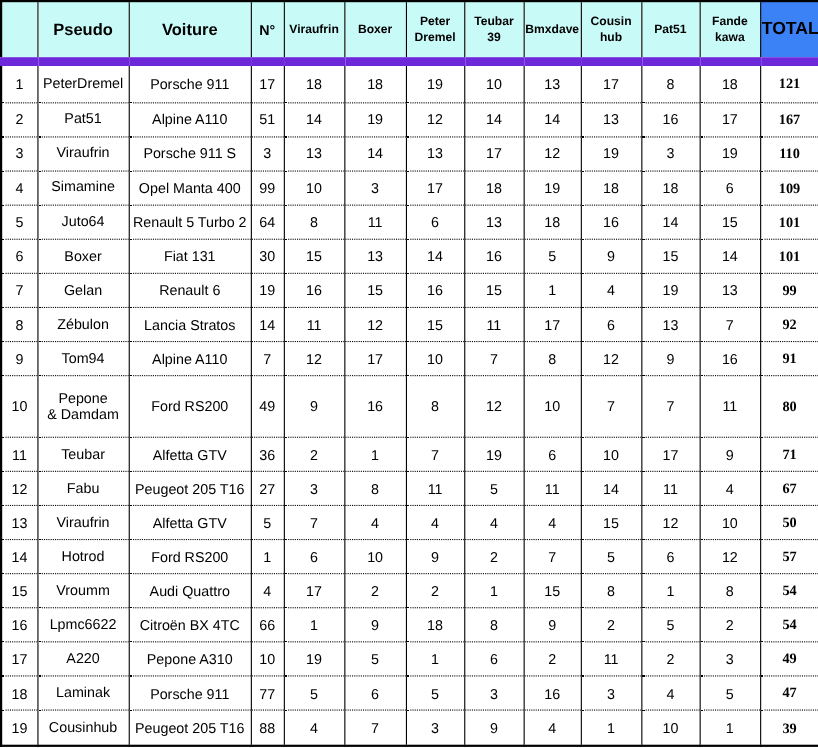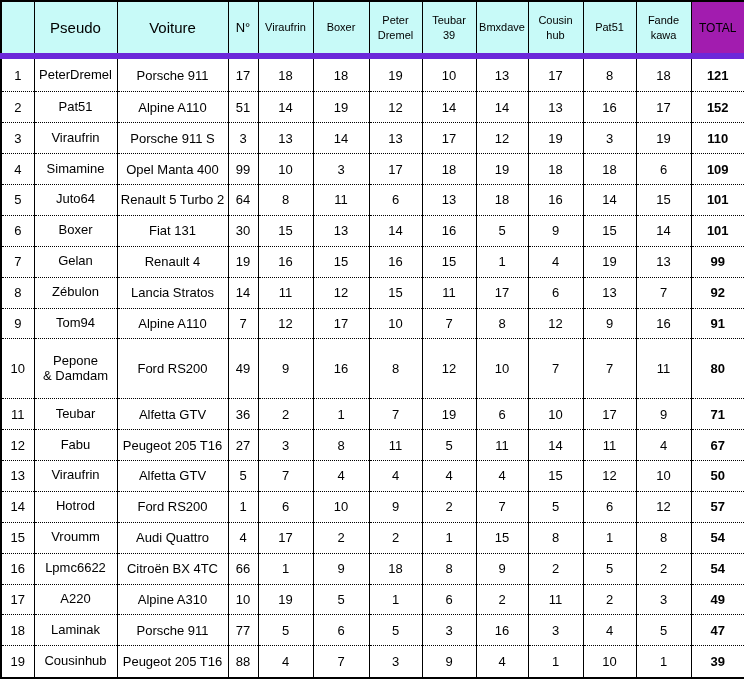"Pseudo" thead th { border-bottom: 6px solid #6d28d9 -> 8px solid #6d28d9; font-weight: normal -> bold }
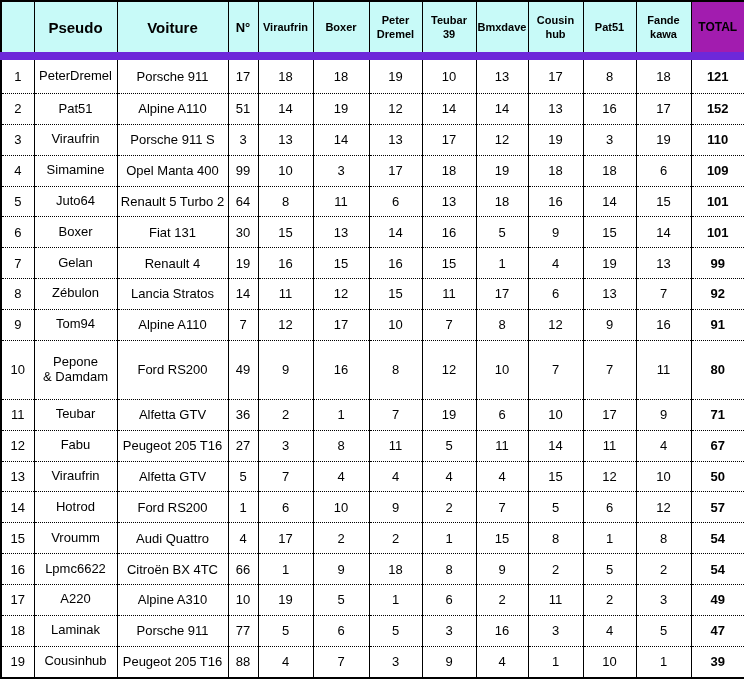"TOTAL" thead th.c-total { background: #a21caf -> #3b82f6; font-size: 12px -> 16px }
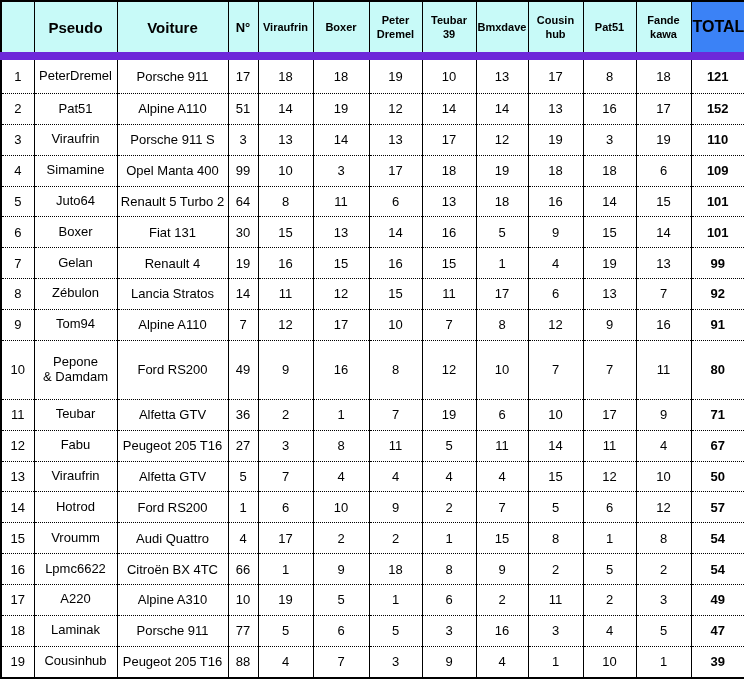"121" tbody td.c-total { font-family: none -> Liberation Serif, serif }
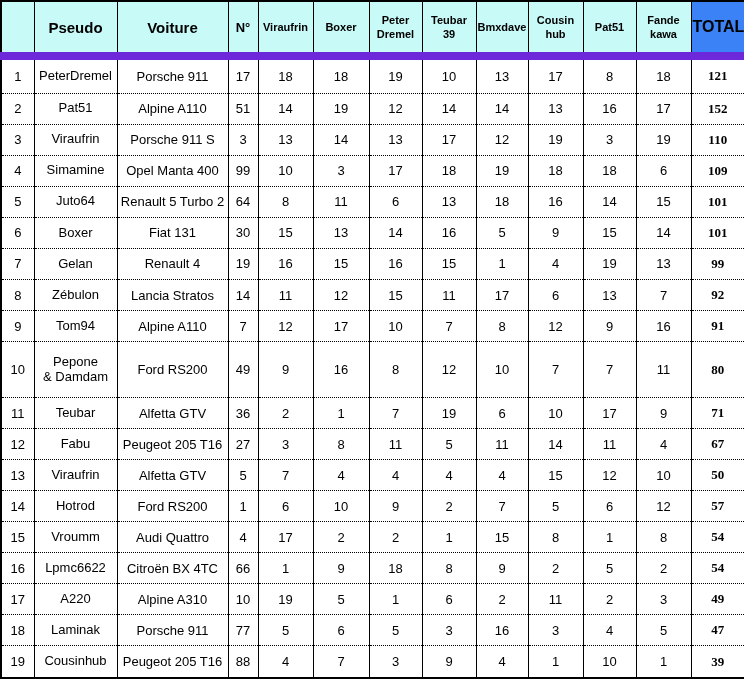"152" td.c-total { text: 152 -> 167 }
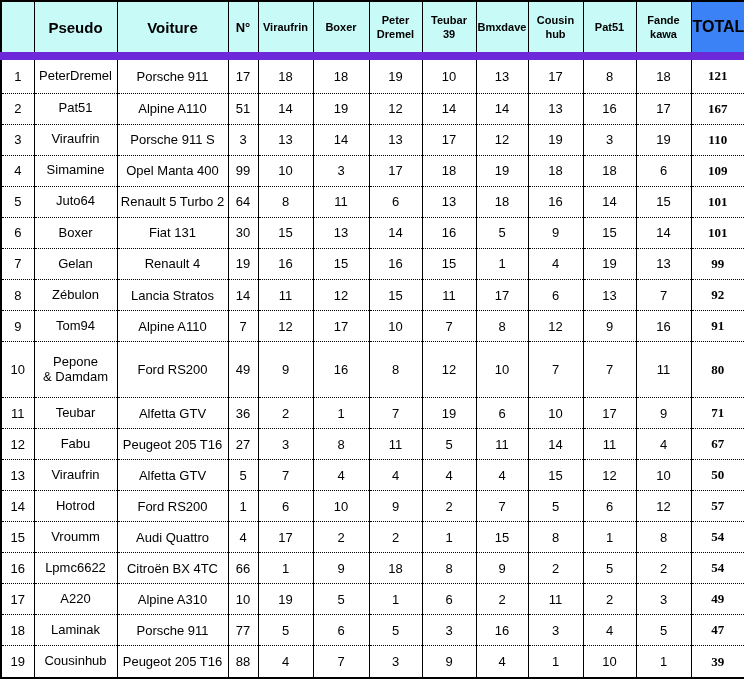"Renault 4" td.c-voiture { text: 4 -> 6 }
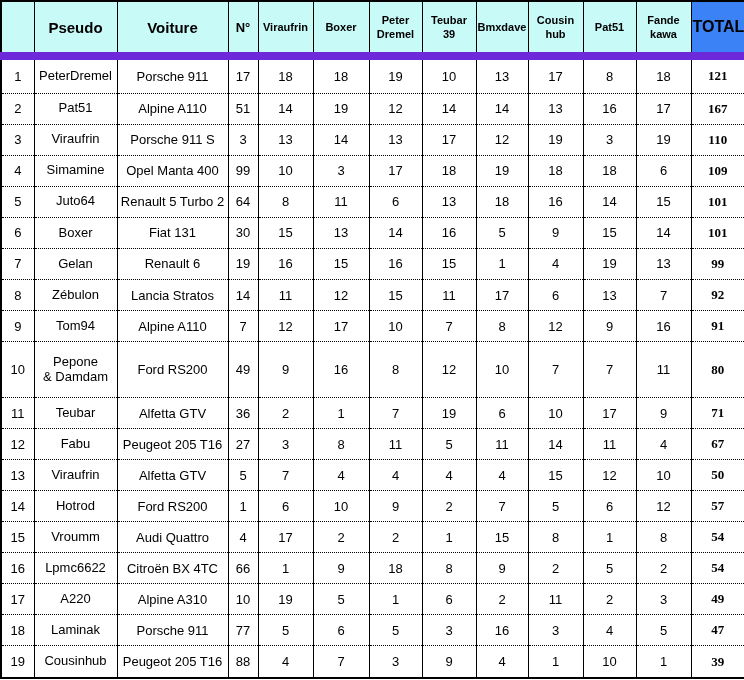"Alpine A310" td.c-voiture { text: Alpine -> Pepone }
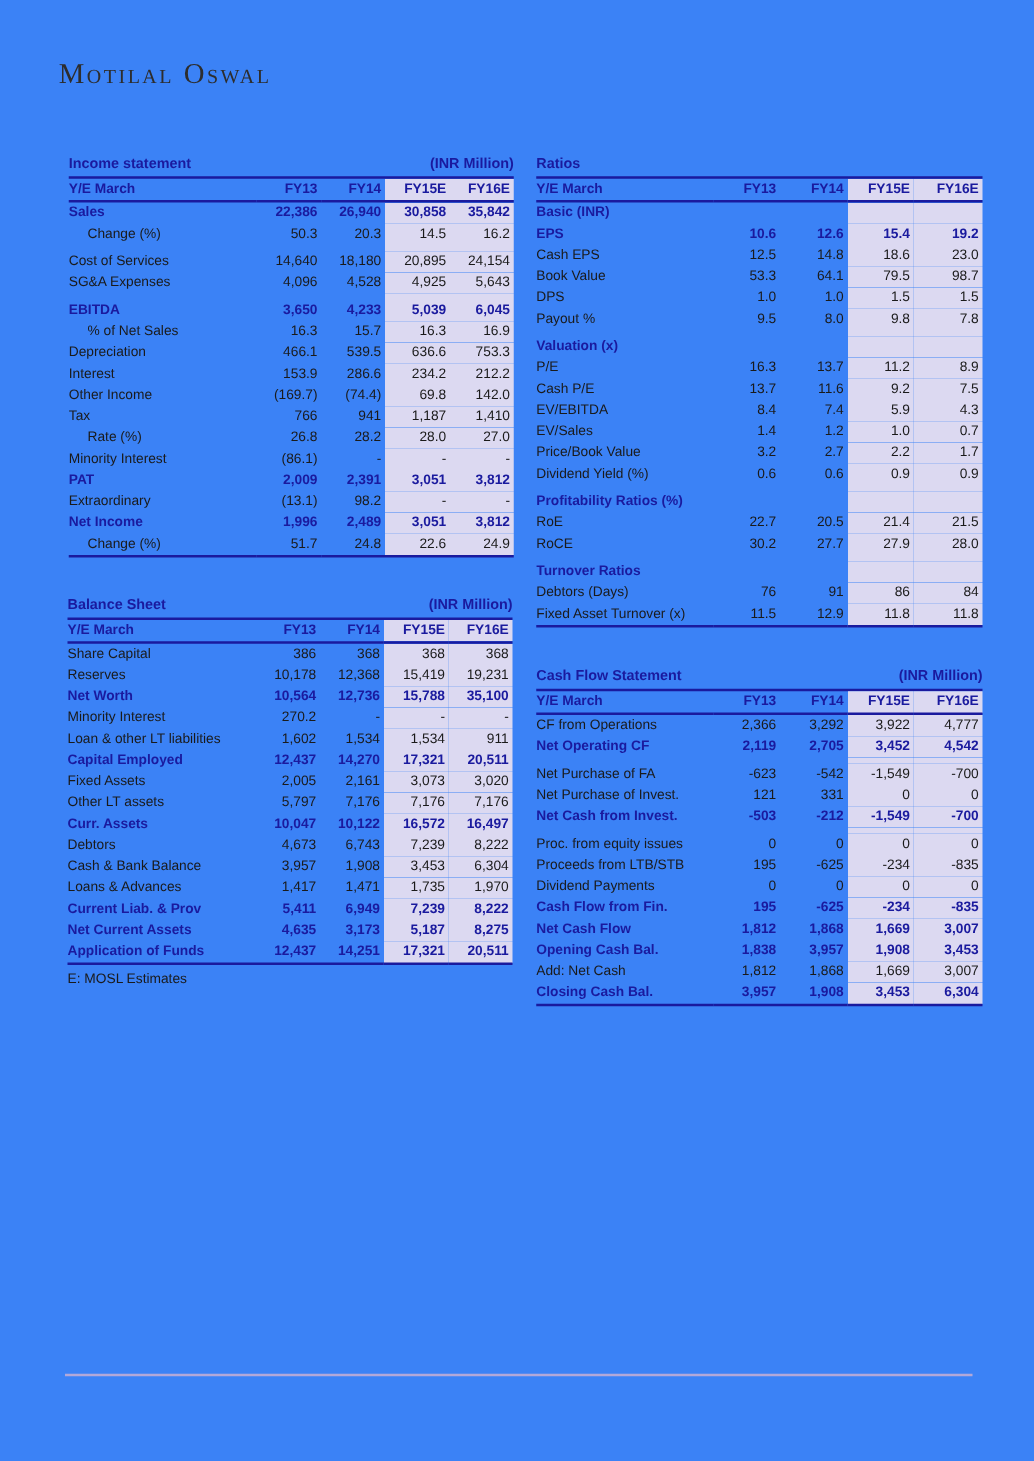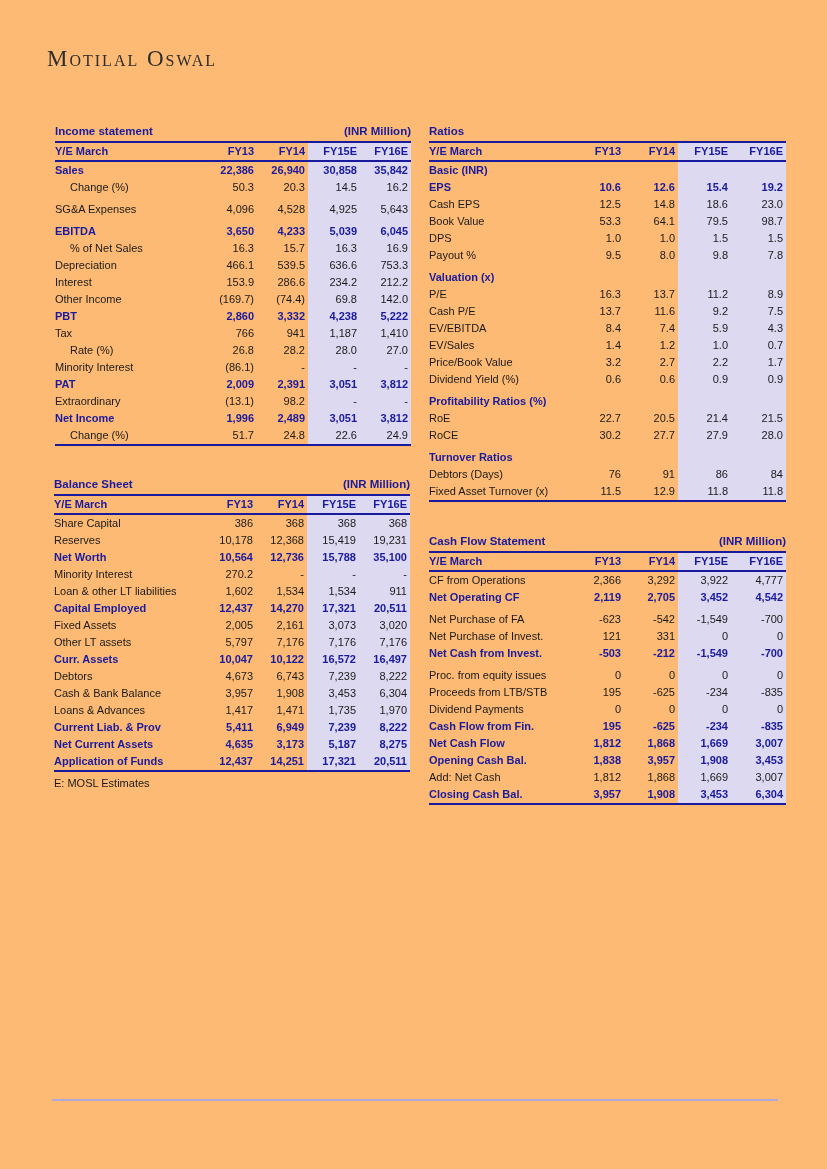"Motilal Oswal" .page { background: #fdba74 -> #3b82f6 }
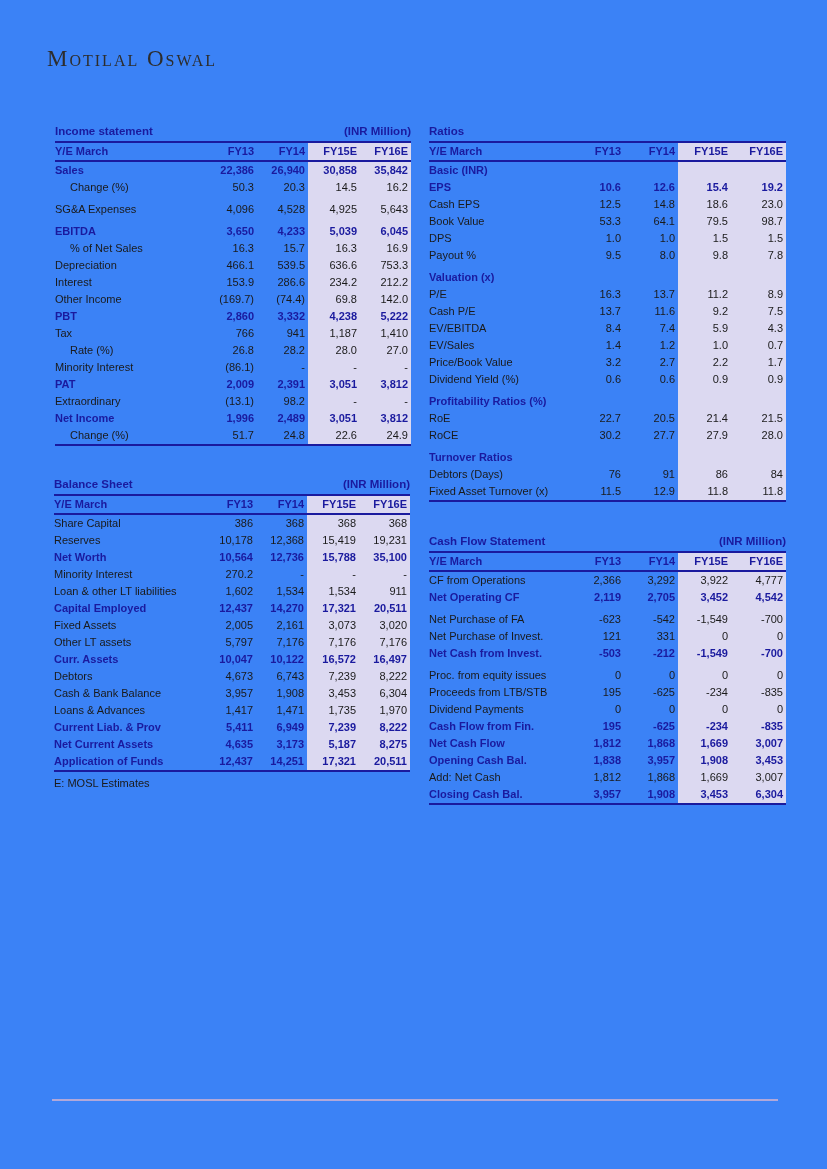"Cost of Services" tr { html: none -> <tr> <td>Cost of Services</td> <td>14,640</td> <td>18,180</td> <td>20,895</td> <td>24,154</td> </tr> }
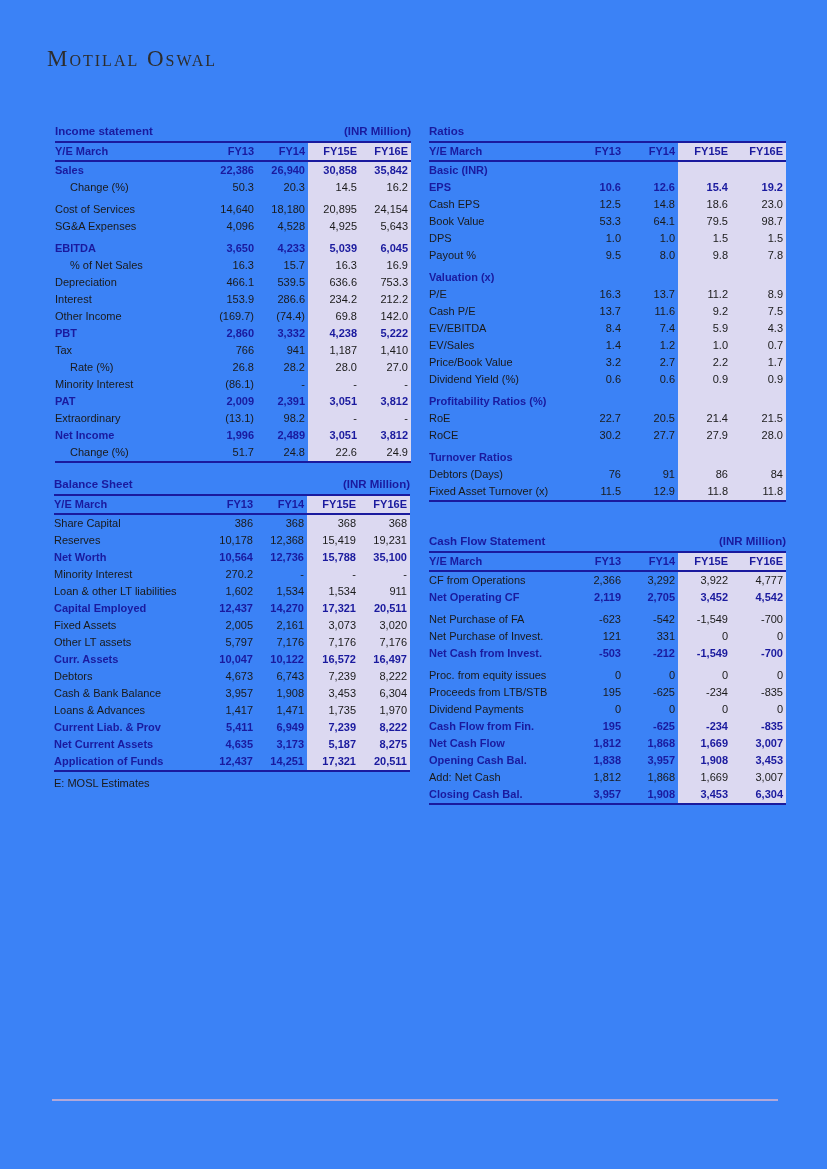"PBT" tr.b { html: <tr> <td>PBT</td> <td>2,860</td> <td>3,332</td> <td>4,238</td> <td>5,222</td> </tr> -> none }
------------------------------------------------------------
# EXERCISE
Copy each line of the records above without change, but do not include any picture.

# FINISHED TASK
"Pseudo" thead th { border-bottom: 6px solid #6d28d9 -> 8px solid #6d28d9; font-weight: normal -> bold }
"TOTAL" thead th.c-total { background: #a21caf -> #3b82f6; font-size: 12px -> 16px }
"121" tbody td.c-total { font-family: none -> Liberation Serif, serif }
"152" td.c-total { text: 152 -> 167 }
"Renault 4" td.c-voiture { text: 4 -> 6 }
"Alpine A310" td.c-voiture { text: Alpine -> Pepone }
"Motilal Oswal" .page { background: #fdba74 -> #3b82f6 }
"Cost of Services" tr { html: none -> <tr> <td>Cost of Services</td> <td>14,640</td> <td>18,180</td> <td>20,895</td> <td>24,154</td> </tr> }
"PBT" tr.b { html: <tr> <td>PBT</td> <td>2,860</td> <td>3,332</td> <td>4,238</td> <td>5,222</td> </tr> -> none }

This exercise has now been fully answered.